Need opinion about a girl (no drama yet)

We may earn a small commission from affiliate links and paid advertisements. Terms

SlushboxTeggy

It's only stupid if it doesn't work
VIP
I kind of want a girls view of how a girl would react, but any and all comments are welcome. This may get a little long.

So this chick Meg is a sorority sister of my ex gf. On top of that, she is also her "pseudo big sister"(when an original big sister sucks, they assign the girl a new/second one). We never really liked each other because she comes off as kind of snotty and she only heard the bad stories about me. Well we both graduated on Friday but the whole week before was "Senior Week". Pretty much only seniors around, doing the activities the school set up. Well the graduating seniors from my fraternity, another fraternity, and this sorority hung out during most of the events and every night there after. We talked civilly for the first night or so but in doing so, realized we have a lot in common. Both the second oldest of 4, all the way to our personalities are near mirror images(it would have been gay but I could have said jinx like 40 times to random comments made all week). So basically on Tuesday/Wednesday we were just being extremely friendly to last night us falling asleep on a couch together talking and tonight walking out of Friday's with all our friends with my arm around her and her's around me.

I've always found her attractive and obviously that was amplified by actually getting to know her. But before I do anything rash I needed to know if the feeling was mutual. Just dumb little tests. Sit down first at Friday's or on the shuttles all week, she sits right next to me or close by the majority of the time. "Disappearing" throughout the week, only to receive a text and return with a smile. She's the one texting me to come hang out with the group (I have known some of these guys for almost 4 years now and hang out with them daily). We were both on the fence about staying at Rowan tonight (I wasn't really, I needed to be home for something tomm). All day she is unsure, I'm unsure. I make my mind up, she shortly followed. And lastly, I was approached by members of all three organizations asking what the deal was with us being so buddy-buddy.

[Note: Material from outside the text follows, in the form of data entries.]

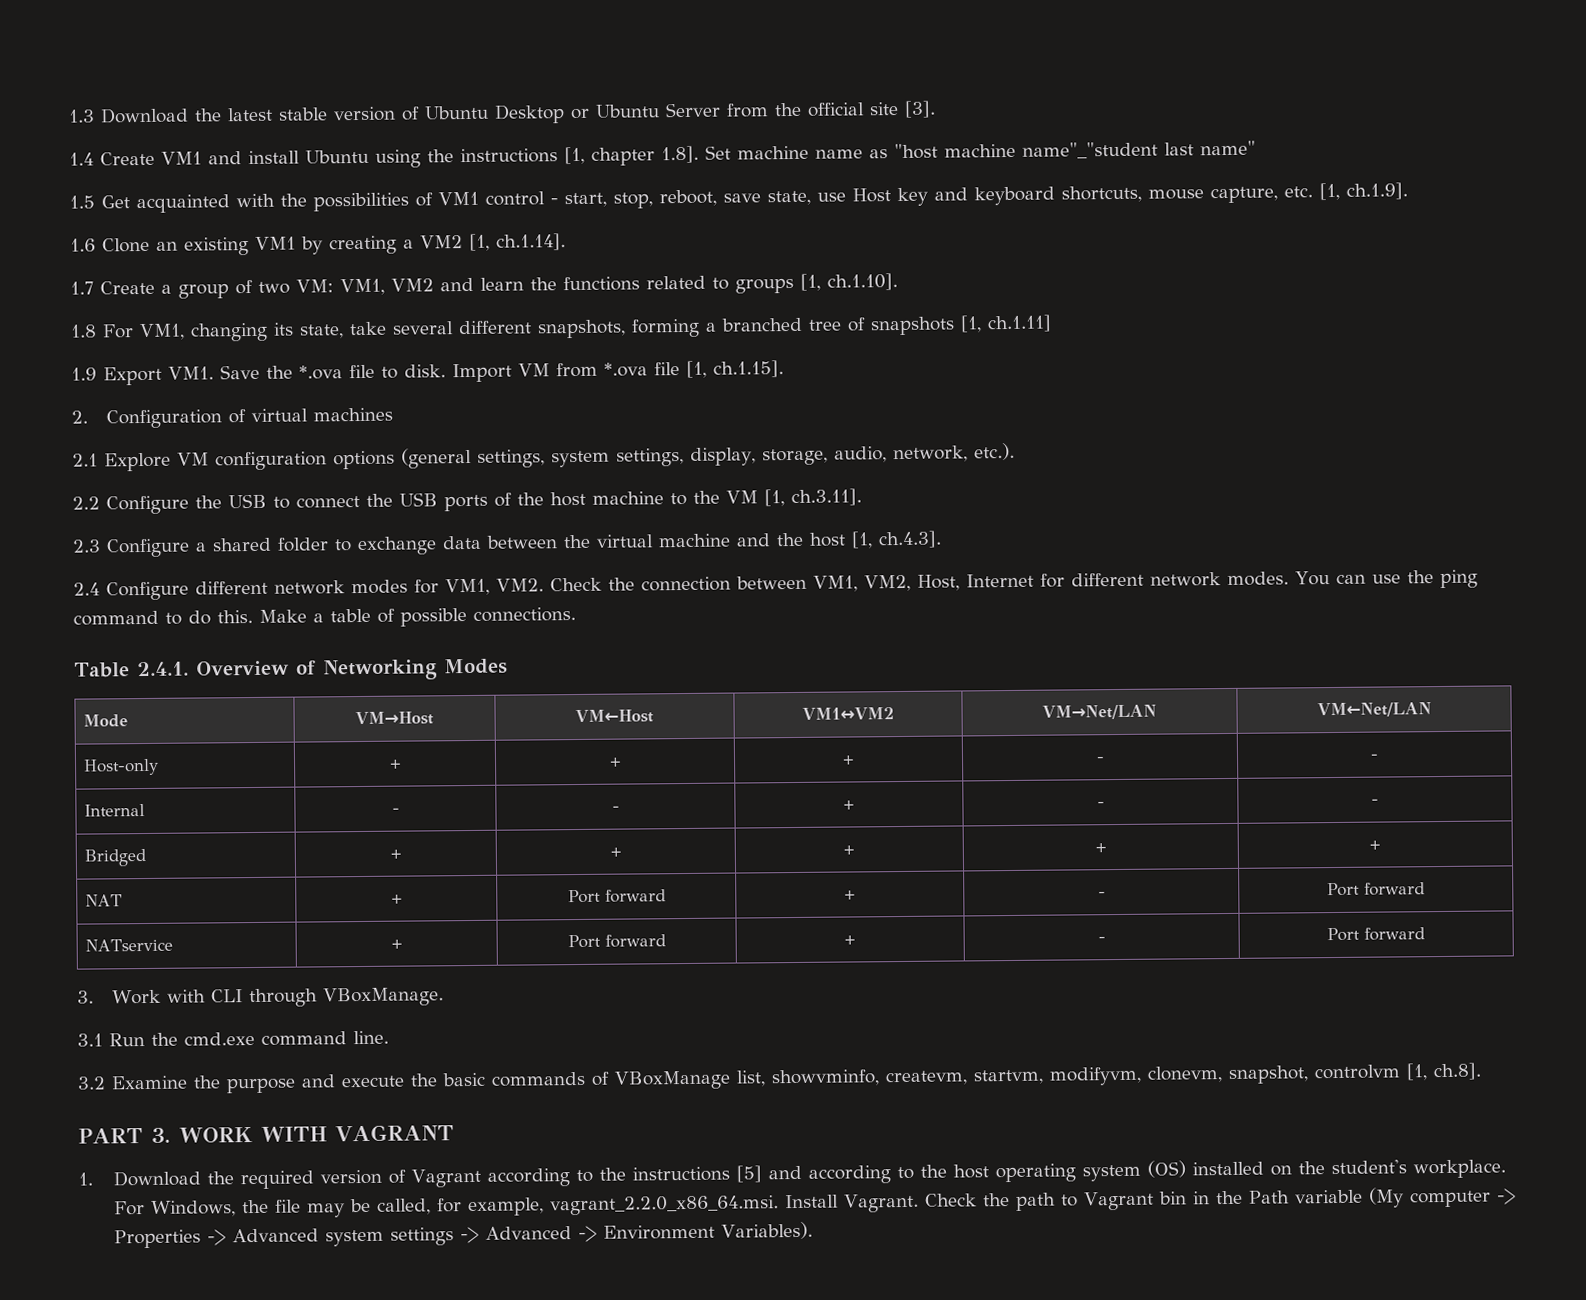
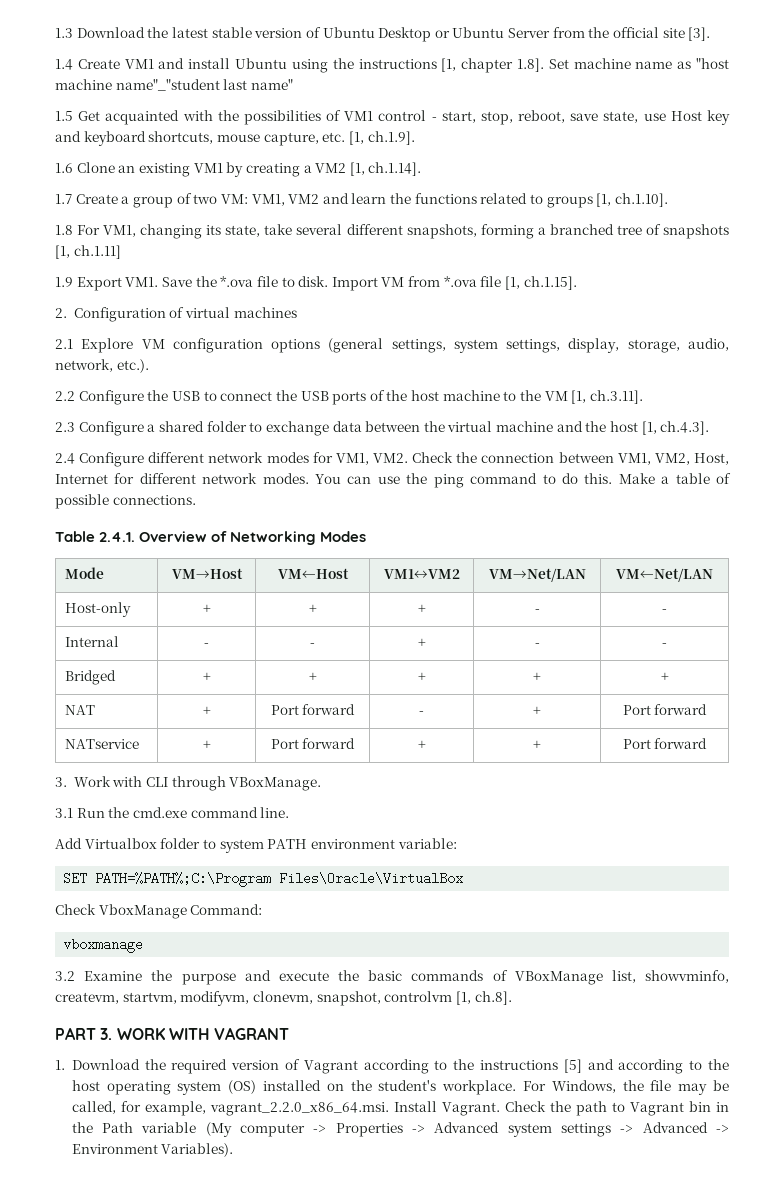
- NAT | + | Port forward | + | - | Port forward
+ NAT | + | Port forward | - | + | Port forward
- NATservice | + | Port forward | + | - | Port forward
+ NATservice | + | Port forward | + | + | Port forward
+ Add Virtualbox folder to system PATH environment variable:
+ SET PATH=%PATH%;C:\Program Files\Oracle\VirtualBox
+ Check VboxManage Command:
+ vboxmanage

I don't want it to sound as if she follows me around or is caught up on me and vice versa, but just pointing out some things other people and I have noticed. I have not made a move simply because I am in uncharted waters. When I break up with a girl, friends are off-limits. The arm around her tonight was really the extent of our contact, both public and private.

I just also want to point out that while being pseudo big and little, her and my ex do not see eye to eye. The ex lives at the bar and gets wasted, Meg likes to have a few beers with friends. The ex is a whore, I know of one guy Meg has kissed randomly at school (My ex did more than that while I was with her). The ex has no problem going off the deep end and making a fool of herself, Meg is very collected. A Bruce Banner like myself(it takes A LOT to get us there and then you regret getting us there).

So what should I do/would you do? We both don't plan on spending much time back at Rowan so I don't think it would be an issue, but I'm just looking for opinions.
 
Last edited:
If you want to try something with her go for it. Don't let other people hold you back. I think its none of their business what you do. If you hooked up and something happened in reality how often are you going to see her?
 
You have a stark perception deficiency.

Take a step back and read what you've typed, over and over again until something sticks out at you.

Don't come back and say "I read it over and over and I don't see what you are saying" because that's horseshit. You need to read this until you see what I see.

It may or may not answer your problems, whatever that problem is, but it will help you.
 
dude, if you think you're interested in her then take her out.
 
who cares if she is friends with your Ex.

You have chemistry with her and you like her and she is cute. Fuck your Ex, she doesnt control you, who cares if she gets mad, she is just jealous.


but really, sounds like you got something good with this girl, Just take it slow and dont fuck it up :thumbsup:
 
are you retarded?
must be some kind of deficiency.

she was assigned to your ex. not like they were exactly best friends, considering your explanation of it.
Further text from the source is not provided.